Thank you Dr Lees for that kind introduction.
Good evening Ladies and Gentlemen.
I am truly honoured to have been given the opportunity to address this the Second World Parkinson Congress.
As you know the patient address at the First Congress was delivered by Michael J Fox.
I have been a fan of Michael’s since I was a teenager.
One of my first trips to the cinema was with my sister Christine to see “Back to the Future” . I thought it was a fantastic film.
As we left the cinema I said two things to Christine. The first I have no problem with.
I said: “Michael J Fox is so cool.”
The second statement I am now not so sure about. I said: “I wish I was just like him”.

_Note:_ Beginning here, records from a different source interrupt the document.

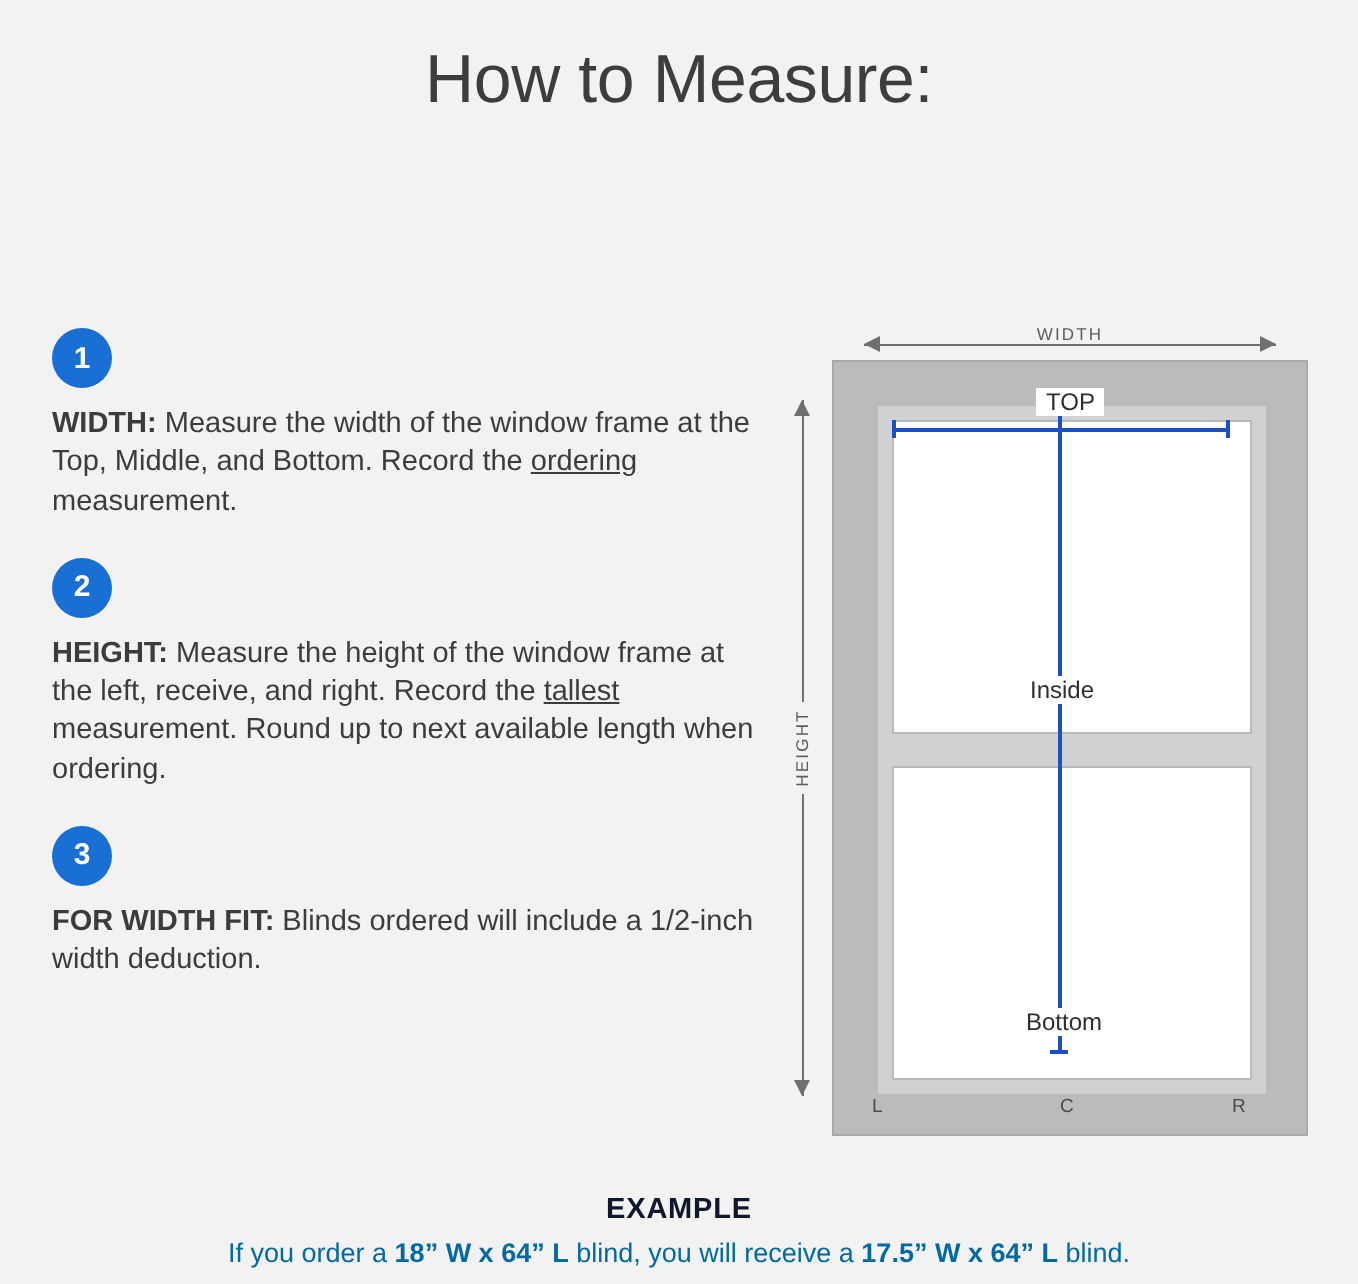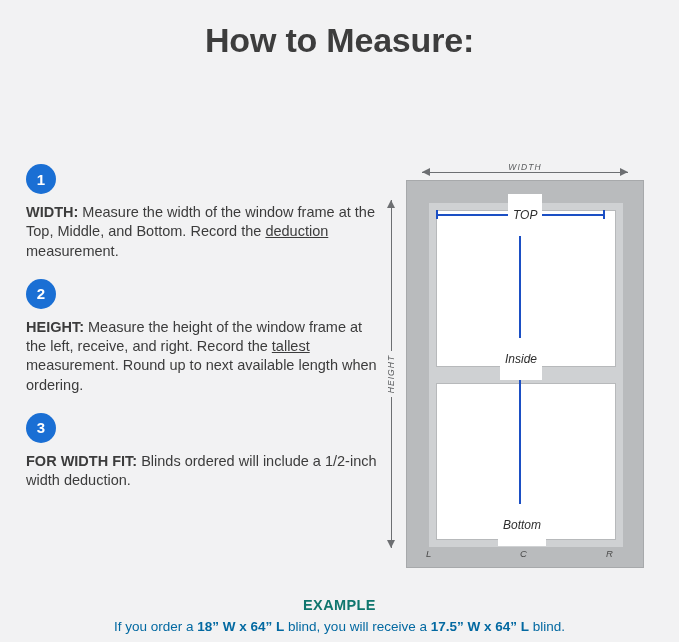--- a/index.html
+++ b/index.html
@@ -16,21 +16,21 @@
     position: relative;
   }
 
   
   .title-block {
     text-align: center;
     padding-top: 22px;
   }
   .title-line1 {
     font-size: 34px;
-    font-weight: bold;
+    font-weight: normal;
     color: #3d3d3d;
     letter-spacing: -0.2px;
     line-height: 1.1;
   }
   .title-line2 {
     font-size: 34px;
     font-weight: bold;
     line-height: 1.25;
     color: #3d3d3d;
   }
@@ -79,25 +79,24 @@
   .step-text b {
     font-weight: bold;
   }
   .u {
     text-decoration: underline;
   }
 
   
   .diagram {
     position: absolute;
-    left: 376px;
+    left: 386px;
     top: 0px;
     width: 285px;
     height: 410px;
-    font-style: italic;
   }
   .win-outer {
     position: absolute;
     left: 30px;
     top: 28px;
     width: 238px;
     height: 388px;
     background: #b9bbbd;
     border: 1px solid #a7a9ab;
     box-sizing: border-box;
@@ -242,21 +241,21 @@
     height: 1.5px;
     width: 9px;
     background: #1b4fc4;
   }
 
   .pos-label {
     position: absolute;
     font-size: 12px;
     color: #2e2e2e;
     background: #ffffff;
-    padding: 14px 5px;
+    padding: 0 5px;
     white-space: nowrap;
   }
   .lab-top { left: 132px; top: 42px; }
   .lab-mid { left: 124px; top: 186px; }
   .lab-bot { left: 122px; top: 352px; }
 
   .axis-letter {
     position: absolute;
     font-size: 9.5px;
     color: #4a4a4a;
@@ -268,21 +267,21 @@
 
   
   .footer {
     position: absolute;
     left: 0;
     bottom: 8px;
     width: 679px;
     text-align: center;
   }
   .footer-title {
-    color: #0f766e;
+    color: #0f172a;
     font-weight: bold;
     font-size: 14.5px;
     letter-spacing: 0.4px;
     margin-bottom: 6px;
   }
   .footer-text {
     font-size: 13.5px;
     color: #0369a1;
   }
   .footer-text b { font-weight: bold; }
@@ -294,21 +293,21 @@
   <div class="title-line1">How to Measure:</div>
 </div>
 
 <div class="content">
 
   <div class="steps">
 
     <div class="step">
       <div class="badge">1</div>
       <div class="step-text">
-        <b>WIDTH:</b><span> Measure the width of the window frame at the Top, Middle, and Bottom. Record the </span><span class="u">deduction</span><span> measurement.</span>
+        <b>WIDTH:</b><span> Measure the width of the window frame at the Top, Middle, and Bottom. Record the </span><span class="u">ordering</span><span> measurement.</span>
       </div>
     </div>
 
     <div class="step">
       <div class="badge">2</div>
       <div class="step-text">
         <b>HEIGHT:</b><span> Measure the height of the window frame at the left, receive, and right. Record the </span><span class="u">tallest</span><span> measurement. Round up to next available length when ordering.</span>
       </div>
     </div>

Four years on from the first Congress I am delighted to welcome you to Scotland. Many of you are new to Glasgow and I am sure you will enjoy your stay in this wonderful city.
Glasgow is known throughout the world as a city of culture, as a city of invention and industry, and as you will discover, a city inhabited by colourful, humorous and optimistic characters.
For me Glasgow is a great place to have Parkinson’s.
It is also the ideal place for our community of carers, clinicians, patients and researchers, to come together and plot the demise of this horrific disease.
As a patient, I extend a particularly warm welcome to the clinicians and researchers. In the past four years you have been responsible for the improved understanding of Parkinson’s, for the developments in methods of treatment, and for the identification of compounds with the potential to eradicate this unforgiving condition.
One day, you will cut the key that will unlock our bodies.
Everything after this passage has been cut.